En los medios

Clarín
15/10/16

El camino es innovar

El profesor de la Escuela de Negocios de la Di Tella plantea que no hay un “modelo enlatado”, como el australiano, que se pueda imitar para desarrollar el país. Dice que la clave es aprovechar los recursos naturales y agregarles valor con inteligencia.

Por Eduardo Levy Yeyati
Muchas veces caemos en la tentación de pensar el desarrollo “por analogía”, suponiendo que nuestro desarrollo abortado es el fruto de las malas políticas, y que basta con imitar las buenas políticas de terceros exitosos. Pero la Argentina es el caso paradigmático de la “trampa del ingreso medio”, una afección que comparte con muchos otros países (entre ellos, Brasil y Chile), para la que, al menos por el momento, no existen recetas probadas.

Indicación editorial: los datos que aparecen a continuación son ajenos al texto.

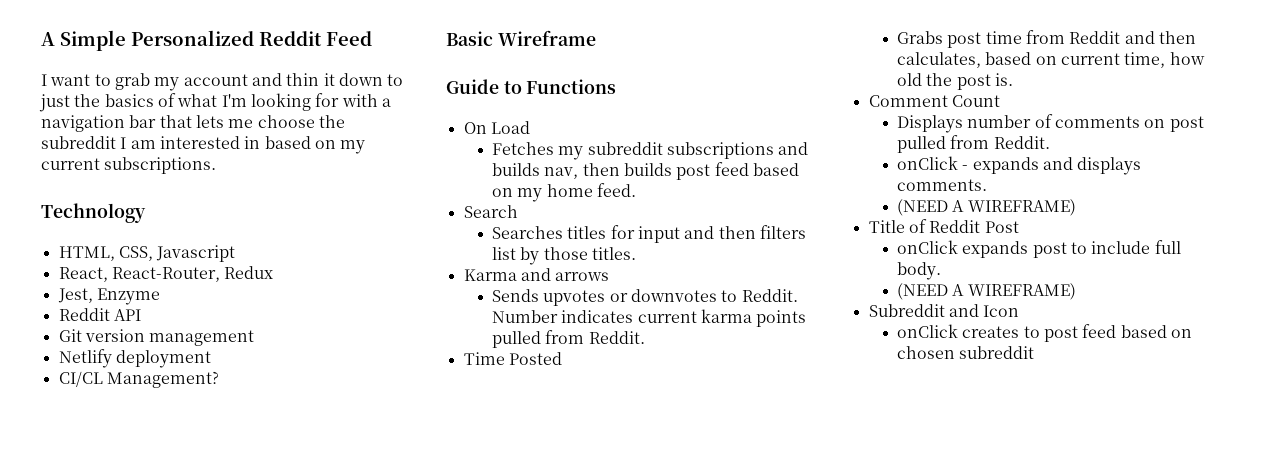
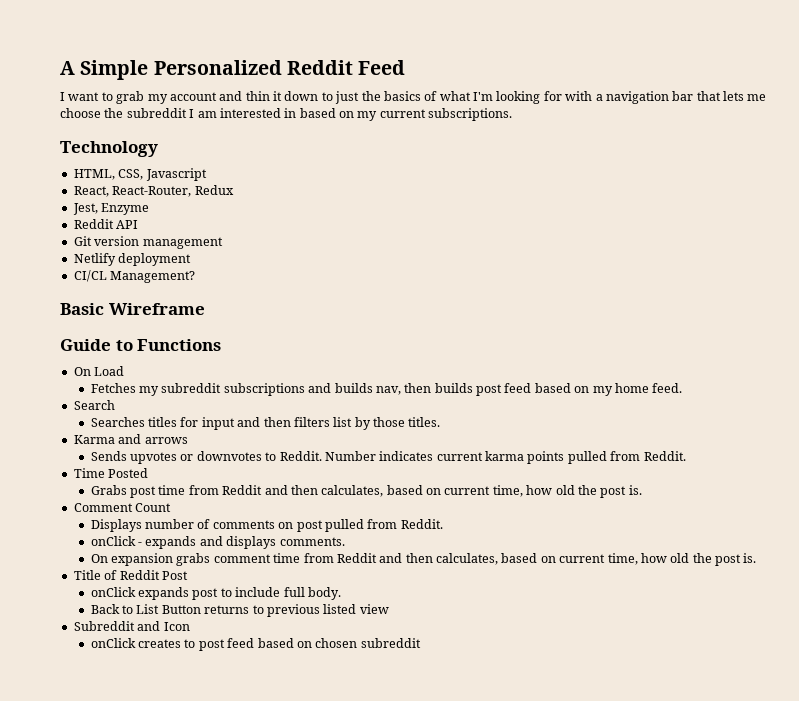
[897,199,1076,216] (NEED A WIREFRAME) -> [90,553,757,566] On expansion grabs comment time from Reddit and then calculates, based on current time, how old the post is.
[897,283,1076,300] (NEED A WIREFRAME) -> [90,604,389,617] Back to List Button returns to previous listed view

Si enumeramos las economías que en 1960 eran de ingresos medios y hoy son de ingresos altos, la lista es corta: algunas islas industriales (Taiwan, Hong Kong y Singapur), las economías periféricas de Europa que fueron traccionadas por el desarrollo alemán (España, Grecia, Irlanda, Portugal), un país temporariamente empobrecido por la guerra (Japón), y un país que pasó sin escalas del ingreso bajo al ingreso alto (Corea). Así, el ejercicio tiene un claro corolario: ninguna economía mediana de ingresos medios salió de la trampa del ingreso medio sin ayuda externa.

Esta comparación también echa luz sobre el popular modelo canguro: Australia habría eludido la trampa del ingreso medio porque partió de ingresos altos. Intervinieron otros factores, claro, incluyendo una dotación de recursos naturales por habitante más generosa que la nuestra y un nivel de educación más elevado.

Lo relevante del caso australiano, quizás, es que allí un gobierno laborista con fuerte vínculo sindical pudo llevar adelante en los 80 la apertura “neoliberal” que acá intentamos sin éxito en los 90. Más allá de lo que uno piense sobre la velocidad y conveniencia de una apertura, el dato a rescatar es que estrategias similares tuvieron resultados distintos.

Entonces, el punto de partida del debate cambia radicalmente: ya no se trata (sólo) de las buenas o malas políticas ocasionales; somos parte de un pelotón de países “a medio camino” cuyos frenos exceden las decisiones de un gobierno en particular, y para el que no hay ejemplos virtuosos. Si queremos despegar, habrá que innovar.
Si Finlandia pasó de talar bosques a diseñar cortadoras, de ahí a diseñar maquinarias de precisión, y de ahí a diseñar “Nokias”, a menor escala la Argentina pasaría de cosechar soja a exportar sembradoras, pulverizadoras y cosechadoras. O a vender tecnología incorporada en las semillas.

Siguiendo el ejemplo del cabernet californiano o del “shiraz” australiano, el malbec argentino pasó de la uva a granel al vino y de ahí a la marca global. El mismo encadenamiento vertical está al alcance de la mano en la certificación de alimentos orgánicos y la comercialización de la “siembra directa argentina”, entre otras posibilidades.
Ya no somos el granero del mundo (¿alguna vez lo fuimos?) para vivir todos de la renta de nuestros recursos naturales (¿alguna vez lo hicimos?). Pero no hay que confundir renta y valorización: cualquiera sea la salida de esta trampa del desarrollo, uno de sus pilares consistirá en apalancar recursos naturales y agregarles valor de modo inteligente.

De manera incipiente, ya lo estamos haciendo: de los dos tercios de nuestras exportaciones, que son de origen agropecuario, más de la mitad son aceites, harinas, jugos o vinos. Y no es casual que cuando hablamos de nuestros frentes de innovación tecnológica vengan a la mente biotecnología, satélites y bioeconomía. No hay un modelo enlatado, pero hay muchos pequeños ejemplos a imitar, varios de ellos hechos en casa.

La clave no es mirar donde brilla el sol sino donde florecen los brotes.